Donc, Doug Scharin, batteur mutli-instrumentiste de Chicago, ex Codeine, June of ’44 et Rex, relance HiM et sort ce nouveau disque Many in High Places Are Not Well. Scharin est entouré d’un groupe de neuf membres, la grande nouveauté étant l’apparition d’un chanteur, Christian Daustreme, qui chante en anglais et en français.
Disque serein et reposé, totalement maîtrisé par des musiciens irréprochables, Many in High Places renonce aux solos et démonstrations de virtuosité pour préférer l’élaboration minutieuse d’ambiances et des strates sonores basées sur des rythmes sophistiqués (le leader n’est pas batteur pour rien…).

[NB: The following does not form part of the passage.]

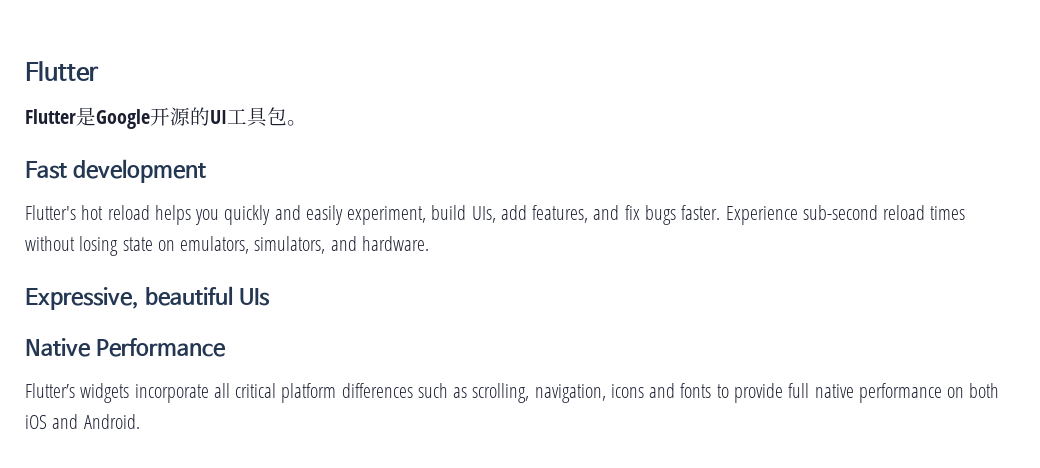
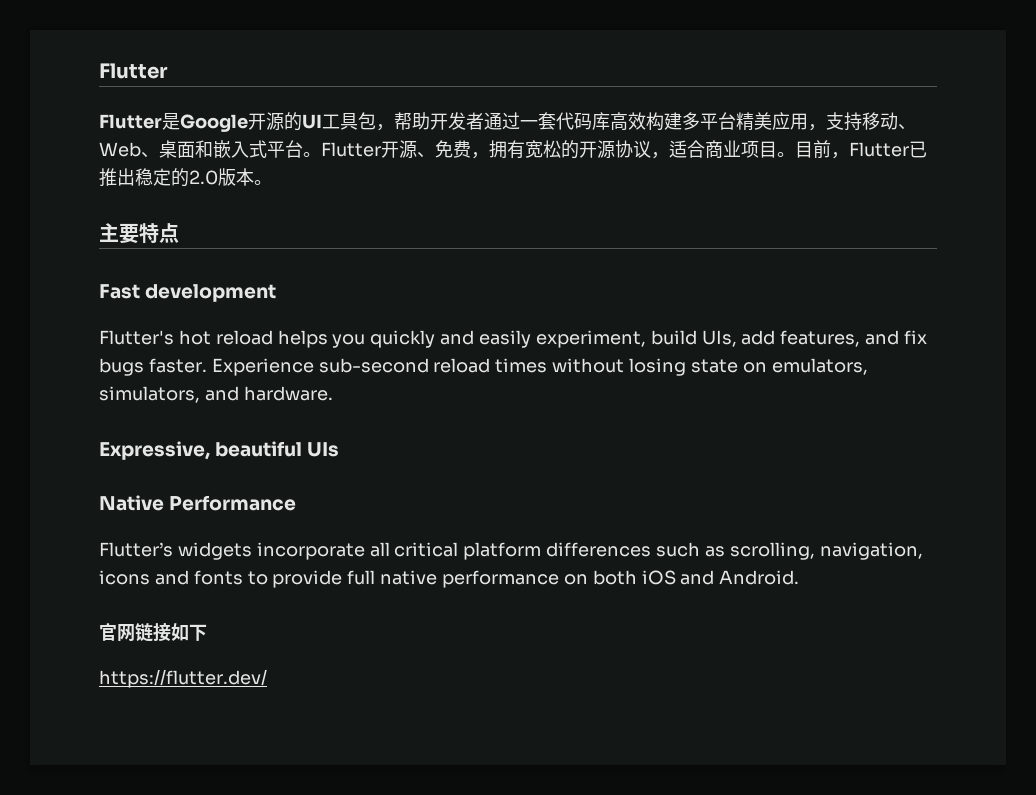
[287,120,307,126] 。 -> [376,112,916,131] [99,140,927,159] [99,168,272,187] [99,223,179,244] ，帮助开发者通过一套代码库高效构建多平台精美应用，支持移动、Web、桌面和嵌入式平台。Flutter开源、免费，拥有宽松的开源协议，适合商业项目。目前，Flutter已推出稳定的2.0版本。 // 主要特点
(140, 421) none -> [99,623,207,642] [99,669,267,688] // 官网链接如下 // https://flutter.dev/

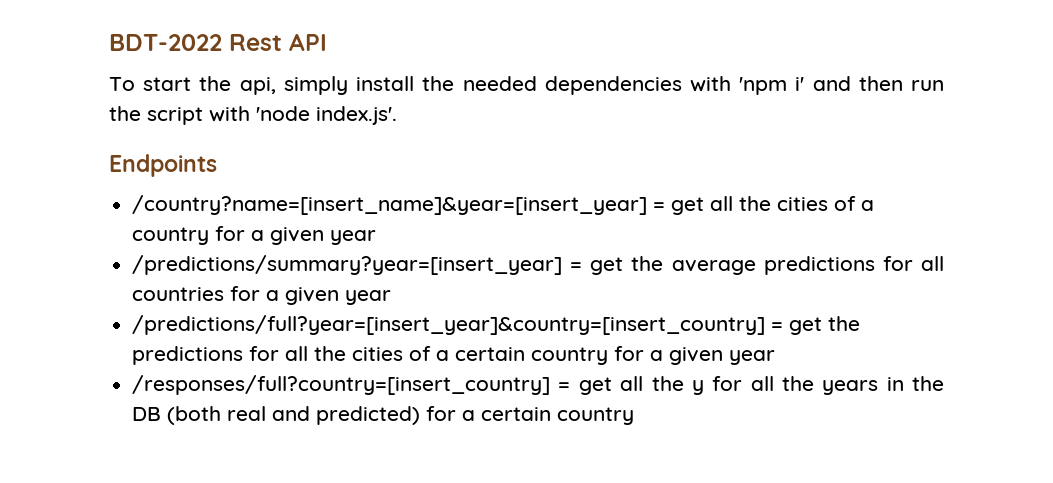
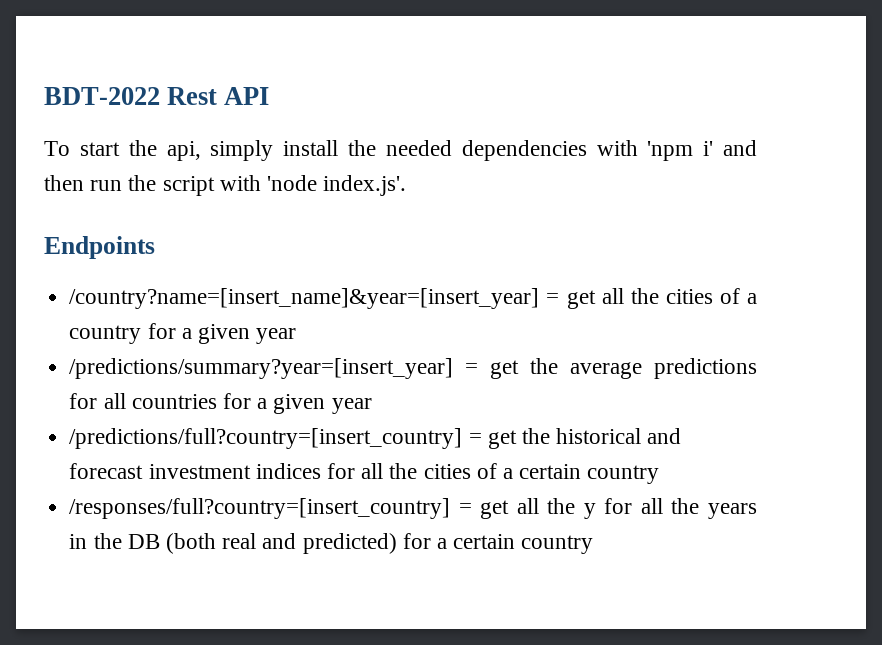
[132,315,861,335] [132,346,244,365] /predictions/full?year=[insert_year]&country=[insert_country] = get the predictions -> [69,428,682,449] [69,463,321,479] /predictions/full?country=[insert_country] = get the historical and forecast investment indices
[614,346,776,365] for a given year -> (660, 474) none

La voix elle même, loin d’être traitée en soliste, est un élément constitutif du résultat final, sorte de fusion d’impro jazz, de dub, de rythmes world, de funk, voire d’électro ou de boucles à la Robert Fripp. A noter aussi un beau solo de cithare, qui entraîne un moment la musique vers la World.
Les premiers albums de HiM se référaient au Miles Davis de Bitches Brew ; on est maintenant plus près des recherches de Bill Laswell ou de Bill Frisell (il avait donné un concert exceptionnel cet été au Parc Floral avec son nouveau groupe, The Intercontinentals, qui, lui aussi, mélange des instruments d’origines diverses), Bill Frisell dont on retrouve parfois le son de guitare aérienne.
Plus accessible que les cds précédents de HiM, Many in High Places devrait permettre à Scharin de s’imposer comme le seul et unique HiM.